Merupakan sebuah bukti yang terkait dengan pembayaran atau penyetoran pajak yang dilakukan dengan menggunakan formulir atau cara lainnya ke kas daerah melalui tempat pembayaran yang di mana telah ditunjuk oleh Kepala Daerah.

  1. Surat Ketetapan Pajak Daerah (SKPD)

Adalah surat ketetapan pajak yang menentukan besarnya jumlah pokok atas pajak yang terutang.

  1. Surat Pemberitahuan Pajak Terutang (SPPT)

Surat ini digunakan untuk dapat memberitahukan terkait besaran Pajak Bumi dan Bangunan Perdesaan dan Perkotaan (PBB-P2) yang terutang kepada Wajib Pajak.

  1. Surat Ketetapan Pajak Daerah Kurang Bayar (SKPDKB)

Merupakan surat ketetapan pajak yang dapat menentukan besaran atas jumlah pokok pajak, jumlah kredit pajak, jumlah kekurangan pembayaran pokok pajak, besaran sanksi administratif, dan juga jumlah pajak yang masih harus dibayarkan.

  1. Surat Ketetapan Pajak Daerah Kurang Bayar Tambahan (SKPDKBT)

Adalah surat ketetapan pajak yang di mana dapat menentukan tambahan atas jumlah pajak yang telah ditetapkan.

  1. Surat Ketetapan Pajak Daerah Nihil (SKPDN)

Surat ini merupakan surat ketetapan pajak untuk menentukan jumlah pokok pajak yang sama besarnya dengan jumlah kredit pajak atau pajak yang tidak terutang dan tidak ada kredit pajak.

  1. Surat Ketetapan Pajak Daerah Lebih Bayar (SKPDLB)

Jenis surat ini merupakan surat ketetapan pajak yang dapat menentukan jumlah dari kelebihan pembayaran pajak karena jumlah kredit pajak yang lebih besar dibandingkan pajak yang terutang atau yang seharusnya tidak terutang.

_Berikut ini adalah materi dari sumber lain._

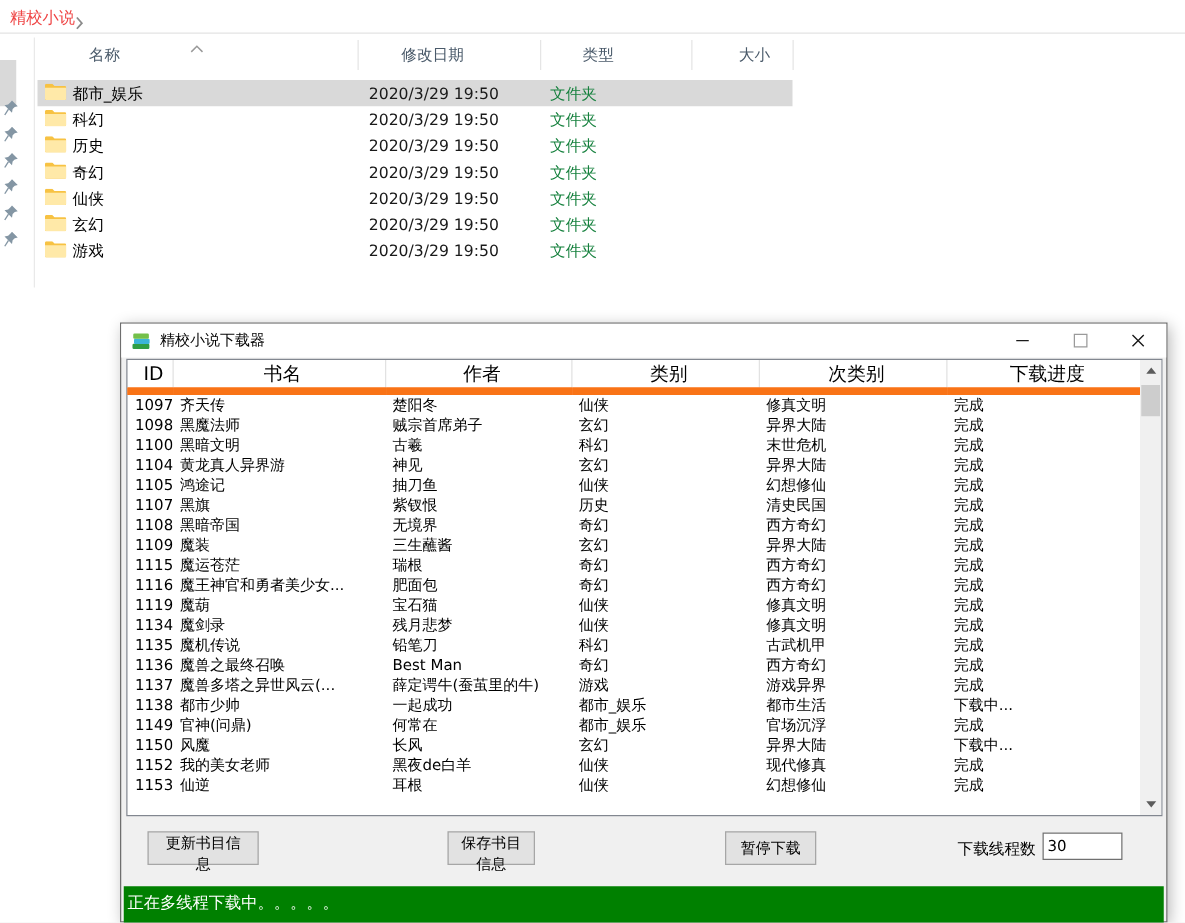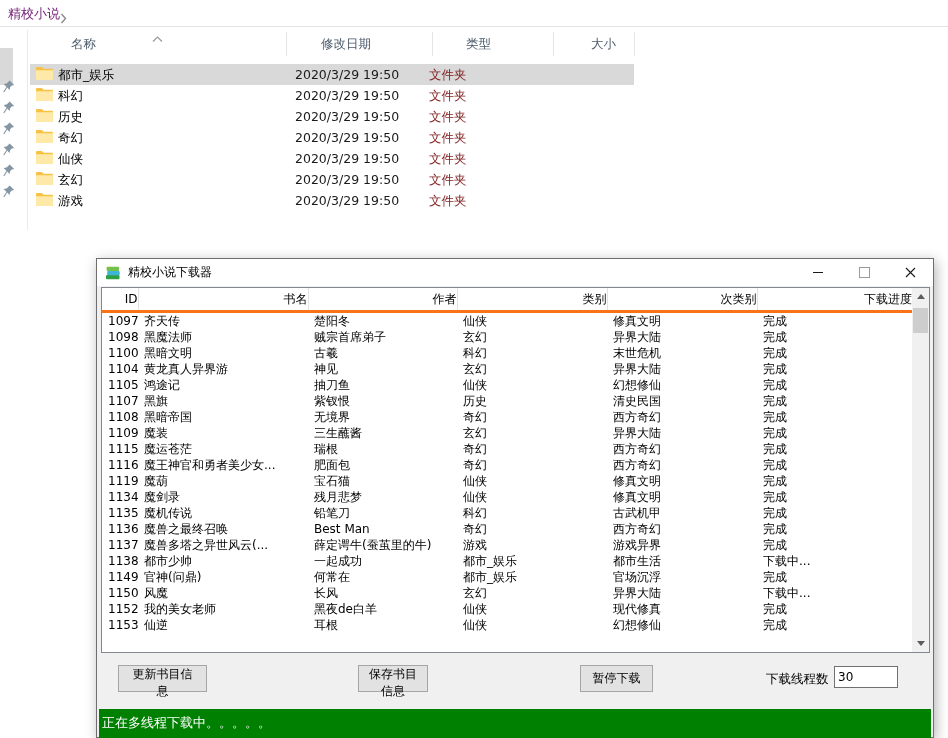--- a/index.html
+++ b/index.html
@@ -10,7 +10,7 @@
     color:#000;
   }
   
-  .crumb{position:absolute;left:8px;top:5px;font-size:13px;color:#701a75;cursor:default;}
+  .crumb{position:absolute;left:8px;top:5px;font-size:13px;color:#ef4444;cursor:default;}
   .crumb-chev{position:absolute;left:60px;top:9px;}
   .topline{position:absolute;left:0;top:26px;width:948px;height:1px;background:#e3e3e3;}
   .navthumb{position:absolute;left:0;top:48px;width:13px;height:37px;background:#d9d9d9;}

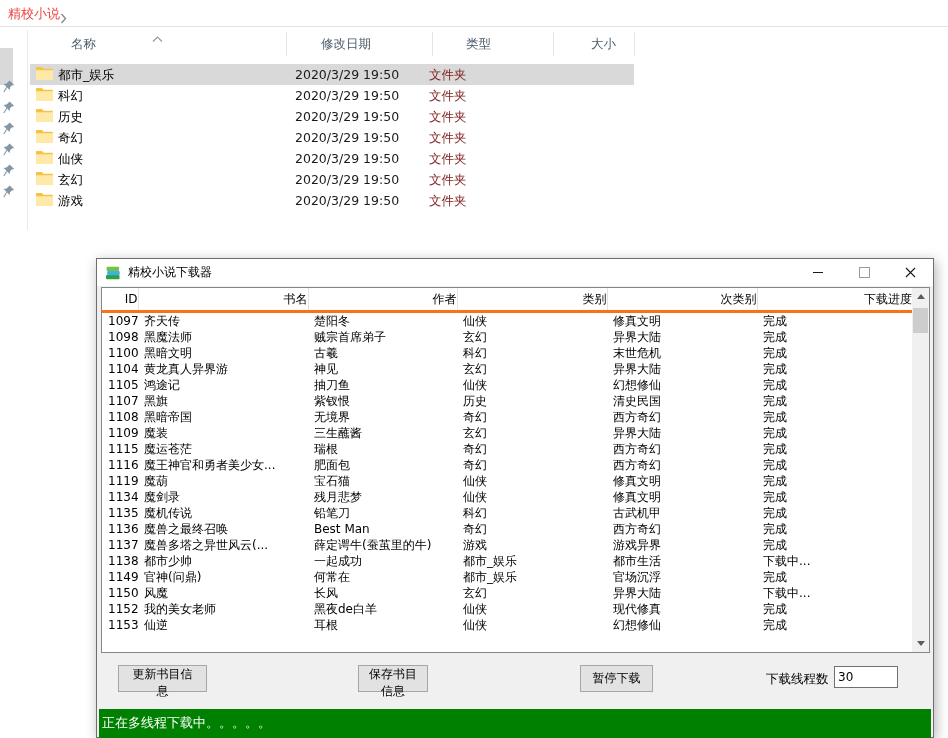--- a/index.html
+++ b/index.html
@@ -27,7 +27,7 @@
   .ficon{left:6px;top:3px;}
   .fname{left:28px;}
   .fdate{left:265px;color:#1a1a1a;}
-  .ftype{left:399px;color:#7f1d1d;font-family:Liberation Serif, serif;}
+  .ftype{left:410px;color:#15803d;font-family:Liberation Serif, serif;}
   
   .dialog{
     position:absolute;left:96px;top:258px;width:836px;height:478px;

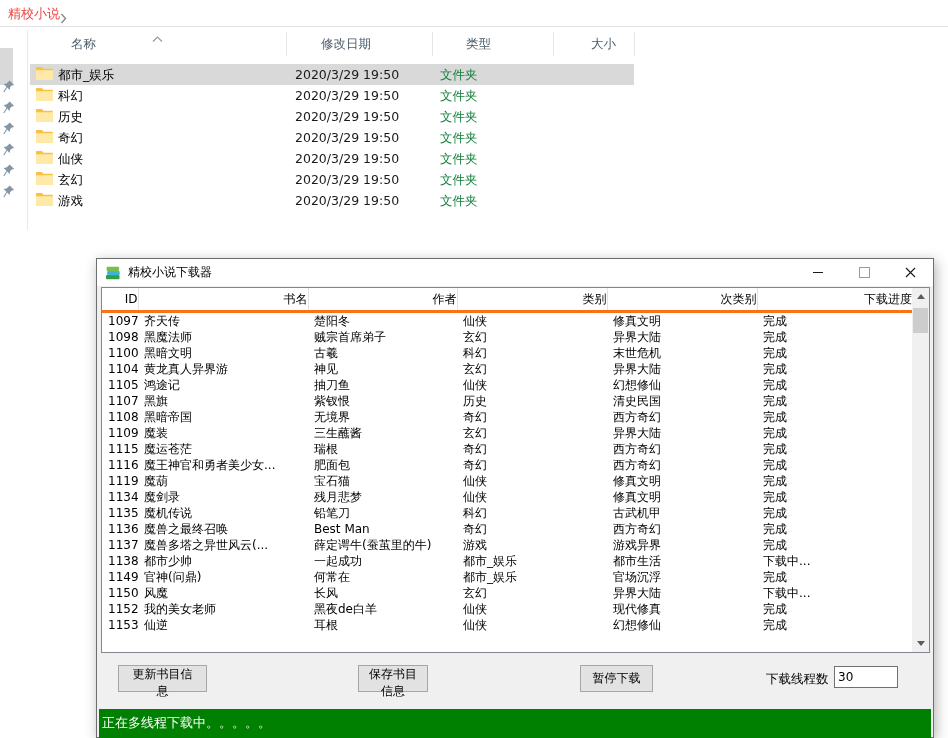--- a/index.html
+++ b/index.html
@@ -45,8 +45,8 @@
   .listview{position:absolute;left:4px;top:28px;width:829px;height:366px;background:#fff;border:1px solid #828790;box-sizing:border-box;}
   table.books{border-collapse:collapse;table-layout:fixed;width:810px;}
   table.books th{
-    font-weight:normal;text-align:right;font-size:12px;height:22px;
-    padding:0 0 0 6px;border-right:1px solid #e2e2e2;border-bottom:3px solid #f97316;
+    font-weight:normal;text-align:center;font-size:15px;height:22px;
+    padding:0 0 0 6px;border-right:1px solid #e2e2e2;border-bottom:6px solid #f97316;
     white-space:nowrap;overflow:hidden;
   }
   table.books th:last-child{border-right:none;}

  1. Surat Tagihan Pajak Daerah (STPD)

Merupakan surat yang digunakan untuk melakukan tagihan pajak atau tagihan yang berkaitan dengan sanksi administratif berupa bunga ataupun denda.

  1. Surat Teguran

Surat ini diterbitkan oleh Pejabat sebagai teguran yang diberikan kepada Wajib Pajak untuk dapat melunasi utang pajaknya.

  1. Surat Paksa

Merupakan surat perintah untuk membayarkan utang pajak dan biaya penagihan pajak.

  1. Surat Keputusan Pembetulan

Surat ini merupakan surat keputusan yang membetulkan kesalahan tulis, kesalahan hitung, atau kekeliruan dalam penerapan ketentuan tertentu yang sesuai Undang-Undang terkait perpajakan daerah.

  1. Surat Keputusan Keberatan

Merupakan surat keputusan yang berisi informasi apabila Wajib Pajak merasakan keberatan atau tidak rela terhadap pemungutan pajak dari jenis-jenis pajak daerah yang dibebankan.